В окружающем нас мире, по мнению философа, происходят вечные
повторения трагических состояний, и в их повторениях виновата именно Воля.
Мысль о «вечном возвращении» в истории выскажет потом Фридрих Ницше.
Неотъемлемым составным элементом того варианта «трагической диалектики»,
который был создан Шопенгауэром, является понятие вины Мировой Воли.
Возникновение Вселенной и жизни в ней — это стихийное не осознанное, а
затем и сознаваемое грехопадение, и только отчасти оно искупается
страданиями, выпадающим на долю живущих в мире существ. Уже сам тот факт,
что область явлений существует, требует вынесения «мирского приговора», а
затем и его исполнения — приговор над явлениями, а через посредство явлений
— и над сущностью. Преступник должен быть наказан, и это значит, что ему
надлежит наказать самого себя. В философии Гегеля Мировой Разум, благодаря
своей «хитрости», поднимается «выше добра и зла», у Шопенгауэра же Мировая
Воля, вследствие своей изначальной преступности погрязает во зле, и ей
остается проявить некую хитрость в отношении себя, чтобы освободиться от
зла и связанных с ним страданий. Освобождение должно быть достигнуто
самоубийством Мировой Воли.
Как же это может быть достигнуто? Привести в исполнение приговор над
Волей, а тем самым и избавить себя и людей от страданий сама Воля не в
состоянии, это могут осуществить только люди как составные звенья мира
явлений. Эта их деятельность будет вполне морально оправдана, потому что
она будет означать искупление Волей своей вины перед собой. В чем же должна
заключаться названная деятельность?
Философ мировой скорби считает, что людям надлежит направить присущую
им жизненную энергию и против самой этой энергии, а через посредство этого
и против ее источника — Мировой Воли. Высшие проявления Воли следует
обратить на борьбу против ее ядра, что, по мнению Шопенгауэра,
подсказывается уже тем фактом, что и в природе более развитые существа
(скажем, хищники) уничтожают менее развитых (травоядных животных).

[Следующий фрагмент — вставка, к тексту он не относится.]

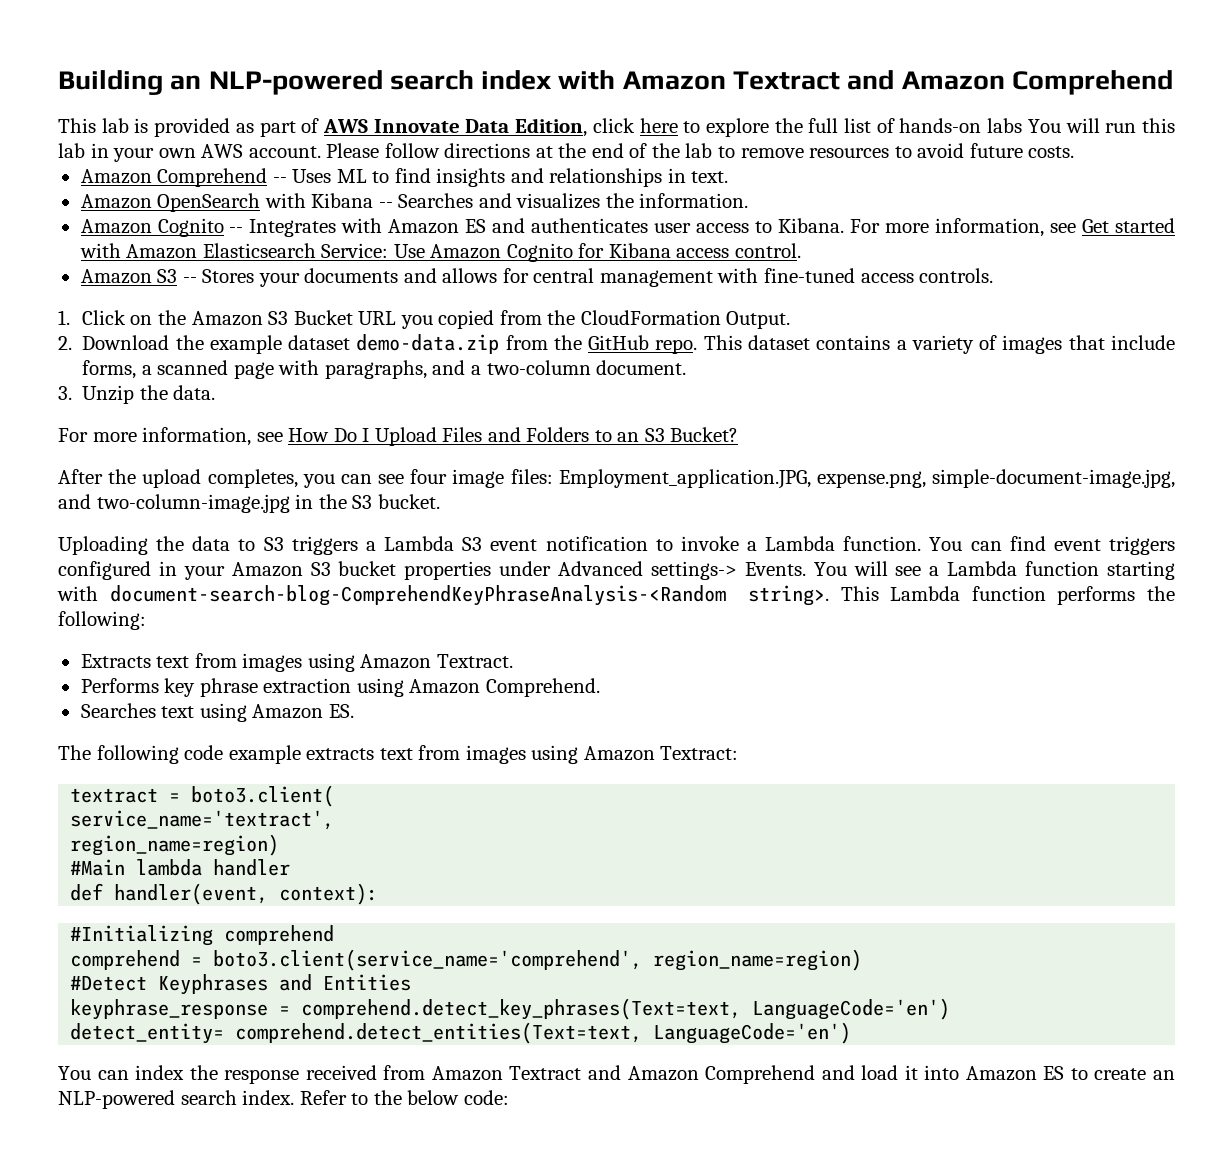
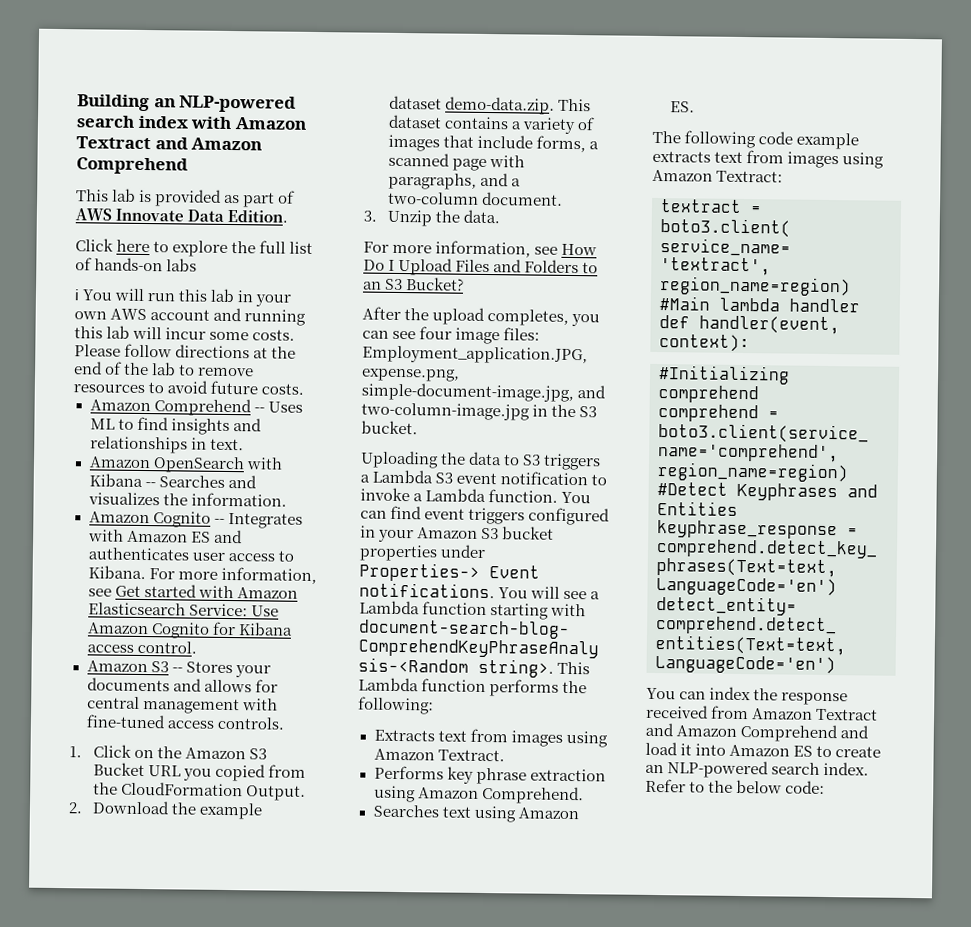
[515,118,635,137] Edition, click -> [227,209,289,223] [75,238,114,252] Edition. // Click
(1023, 125) none -> [74,289,80,301] // ℹ
[248,146,321,158] account. -> [150,307,307,326] [74,325,296,341] account and running this lab will incur some costs.
[356,334,698,354] demo-data.zip from the GitHub repo. -> [445,96,556,115] demo-data.zip.
[558,561,806,580] Advanced settings-> Events. -> [359,562,540,582] [359,582,495,599] Properties-> Event notifications.

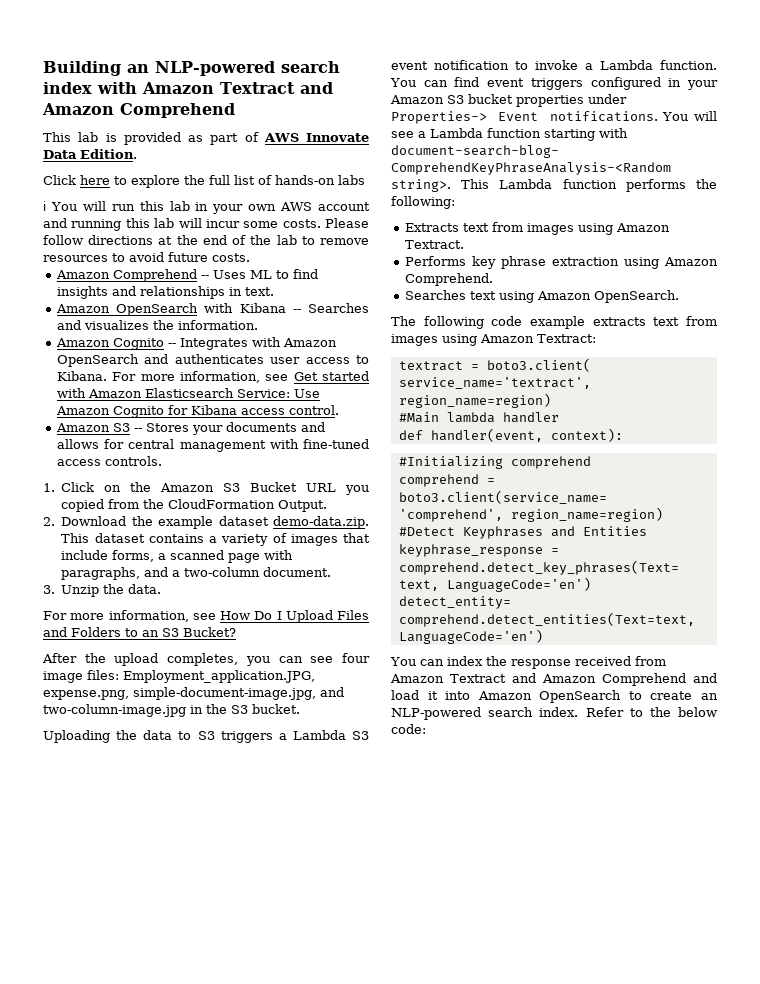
[190,531,211,543] ES -> [56,354,139,367] OpenSearch
[669,101,695,113] ES. -> [593,290,679,303] OpenSearch.
[793,745,814,757] ES -> [539,690,622,703] OpenSearch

Отчужденная жизнь, если использовать гегелевскую форму выражения, должна
довести себя до состояния полного самоотчуждения, феномен воли призван
упразднить саму Волю.
Но какими действиями можно этого добиться? Прежде всего необходимо
средствами философского познания выяснить саму стоящую перед людьми задачу.
Затем надо пройти по двум следующим друг за другом ступеням самоуничтожения
Воли. Первая из этих ступеней — эстетическое созерцание, вторая — моральное
самосовершенствование и благодаря этому переделка своего поведения в
надлежащем направлении. На самом верху второй ступени намечается переход в
состояние, близкое к религиозному самоотречению, и это при несомненном
общем атеистическом умонастроении Шопенгауэра!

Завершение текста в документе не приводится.